A vector belongs in a Pareto-optimal set if there are no other vectors
that are higher or equal in all dimensions.
Equation \ref{eq:pareto} shows the definition for the Pareto-optimal set.
\begin{equation}
\label{eq:pareto}
\Big\{ V\, \Big| \, \forall V'[ V \neq V' \land \exists n [V_n > V'_n]] \Big\}
\end{equation}
An example of a Pareto-optimal set for a two-dimensional system is shown in
figure \ref{fig:pareto}.
\vspace{0.5cm}
\begin{figurehere}
\centering
\includegraphics[width=\columnwidth]{images/pareto}
\captionof{figure}{Pareto-optimal set in a two-dimensional system}
\label{fig:pareto}
\end{figurehere}
\vspace{0.5cm}
The number of different possible states is $2^n$ where $n$ is the number
of agents. In the fully observable system there are up to $n+1$ possible
actions: any one agent can send a message or none at all. In a system
where agents are unable to observe the states of other agents there are
up to $2^n$ possible actions as any combination of agents can send a
message.
% subsection state_representation (end)
\clearpage
\subsection{Implementation}
\label{sub:implementation}
The planning algorithm was implemented in C++, as it allows for low-level
optimisations as well as object-oriented programming and generic
programming, and a wide array of libraries such as The Standard Template
Library (STL), are available.
The goal of the algorithm is to compute the values for every action in
every state of every time, given that it will follow an optimal policy.

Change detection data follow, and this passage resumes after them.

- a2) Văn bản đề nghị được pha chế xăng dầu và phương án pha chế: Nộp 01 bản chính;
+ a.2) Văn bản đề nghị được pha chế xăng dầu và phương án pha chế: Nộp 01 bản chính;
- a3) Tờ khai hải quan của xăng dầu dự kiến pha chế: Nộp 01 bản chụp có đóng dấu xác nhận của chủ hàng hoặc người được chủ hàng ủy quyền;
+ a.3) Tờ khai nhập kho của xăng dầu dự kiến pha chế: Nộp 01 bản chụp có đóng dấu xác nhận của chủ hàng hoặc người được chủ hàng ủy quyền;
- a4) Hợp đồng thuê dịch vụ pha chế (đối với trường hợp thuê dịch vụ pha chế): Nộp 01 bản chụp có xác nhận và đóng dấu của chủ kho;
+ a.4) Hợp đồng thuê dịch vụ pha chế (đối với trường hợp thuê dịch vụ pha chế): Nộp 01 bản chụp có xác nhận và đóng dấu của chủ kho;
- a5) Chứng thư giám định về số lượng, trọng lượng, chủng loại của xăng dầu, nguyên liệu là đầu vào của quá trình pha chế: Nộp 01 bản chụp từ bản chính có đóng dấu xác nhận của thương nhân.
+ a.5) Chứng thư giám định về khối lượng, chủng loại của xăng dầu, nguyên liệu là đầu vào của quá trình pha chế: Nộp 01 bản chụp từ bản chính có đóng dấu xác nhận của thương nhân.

States and actions are represented as integers, which can be seen as
arrays of booleans. For example, binary $0100$ represents the
\emph{state} where only the third agent has a message, or the
\emph{action} where only the third agent sends a message, dependent on
context. This representation is used to improve performance.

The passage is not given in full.